Coltivare frutta e verdura biologiche anche in città può sembrare un sogno ma è ora possibile grazie ad Impact Farm, la prima serra “fai da te” che garantisce vegetali bio anche nelle città più caotiche e inquinate: il primo esperimento a Copenaghen.

L’idea di innovazione viene spesso legata alle tecnologie o al web ma, spesso, molte soluzioni innovative riguardano la quotidianità: è questo il caso di Impact Farm, una serra racchiusa in un kit “fai da te” che permette di coltivare frutta e verdura biologiche anche in città. Ma come funziona? Disegnata dai danesi Mikkel Kjaer e Ronnie Markussen, Impact Farm è una serra idroponica intelligente ed ultracompatta che, sviluppandosi su due piani, occupa in tutto 430mq. Il concetto portante di Impact Farm è la sostenibilità ed è proprio per questo motivo che la struttura portante è realizzata con gli stessi container usati per la spedizione del kit che hanno al loro interno tutto l’occorrente per costruire la serra. Essendo una coltivazione idroponica, le piante non cresceranno nella terra bensì le radici dei vegetali cresceranno su di una superficie verticale irrigata tramite un circuito chiuso nel quale vengono iniettati tutti i nutrienti necessari, ovvero fosforo, azoto e potassio. Le serre Impact Farm sono controllate a distanza e l’energia necessaria alla luce e al sistema di irrigazione arriva da tre pannelli fotovoltaici posti sul tetto della struttura.

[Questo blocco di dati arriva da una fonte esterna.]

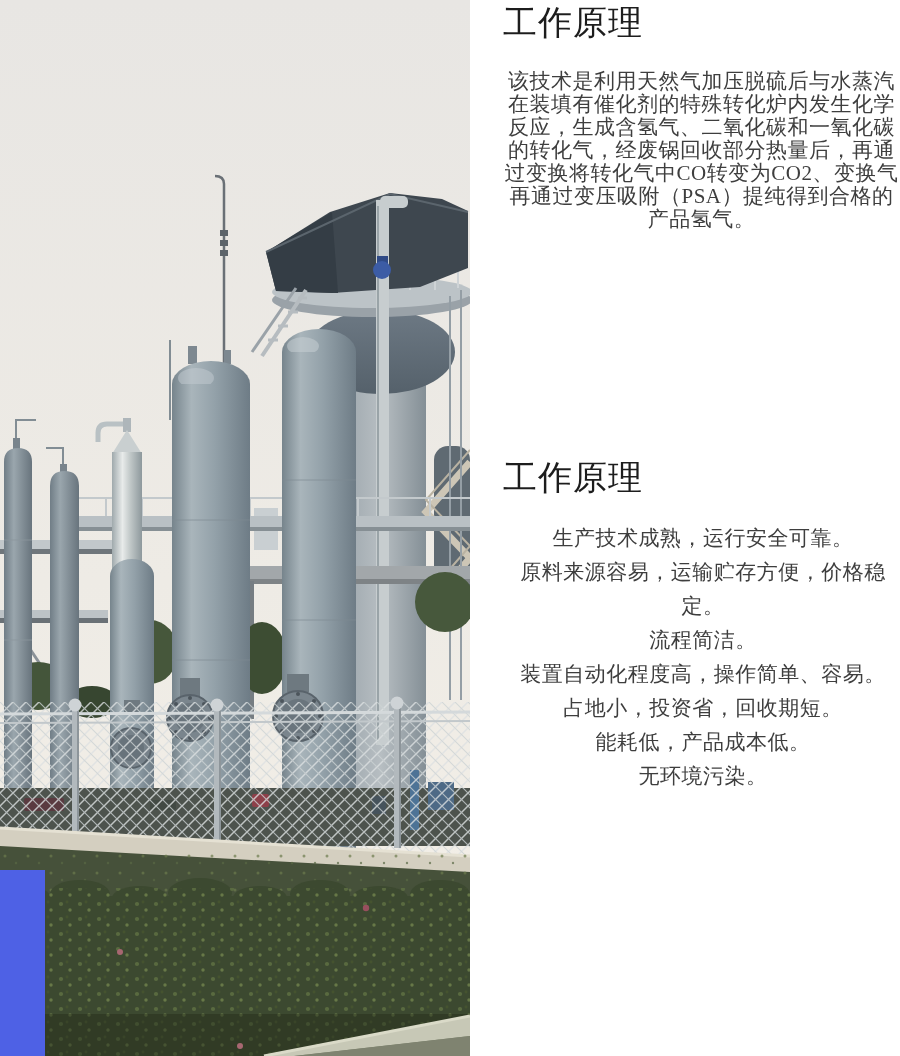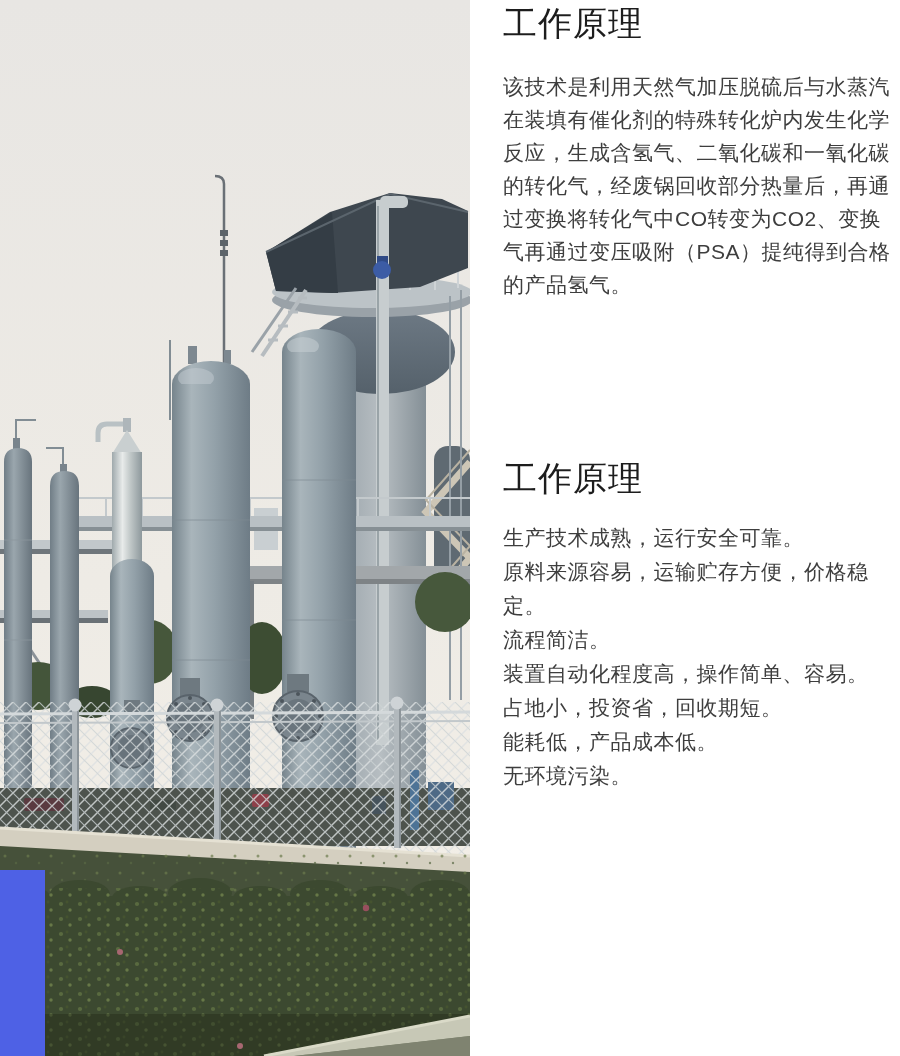"工作原理" .screen { font-family: Liberation Sans, sans-serif -> Liberation Serif, serif; text-align: none -> center }
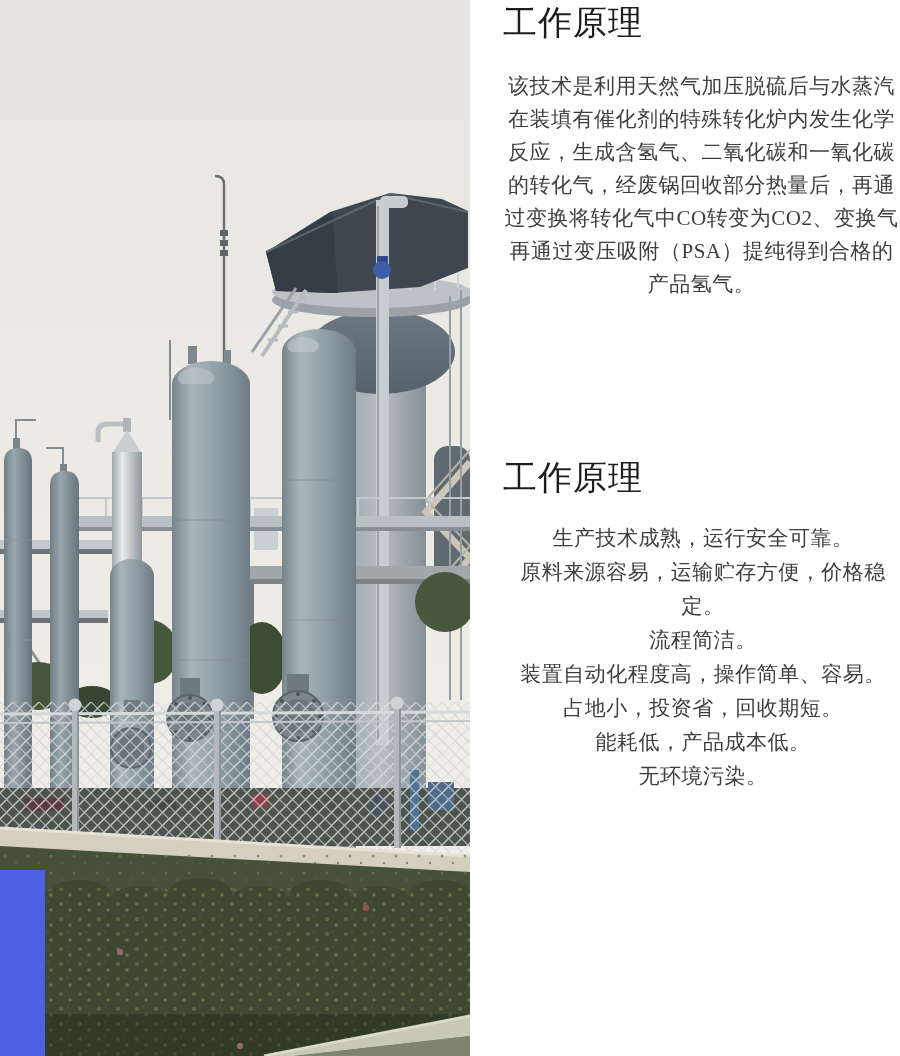"该技术是利用天然气加压脱硫后与水蒸汽在装填有催化剂的特殊转化炉内发生化学反应，生" .principle-body { line-height: 33px -> 23px }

Nonostante la coppia di eco designer ideatori di Impact Farm punti principalmente al mercato degli Stati Uniti, un primo prototipo di serra è stato installato lo scorso Settembre a Copenaghen: al suo interno stanno già nascendo rigogliosi i primi germogli ma il test durerà per tutto il 2016, periodo in cui verranno raccolti tutti i dati relativi allo sviluppo e crescita dei vegetali, alla quantità di energia prodotta ma anche di acqua piovana raccolta.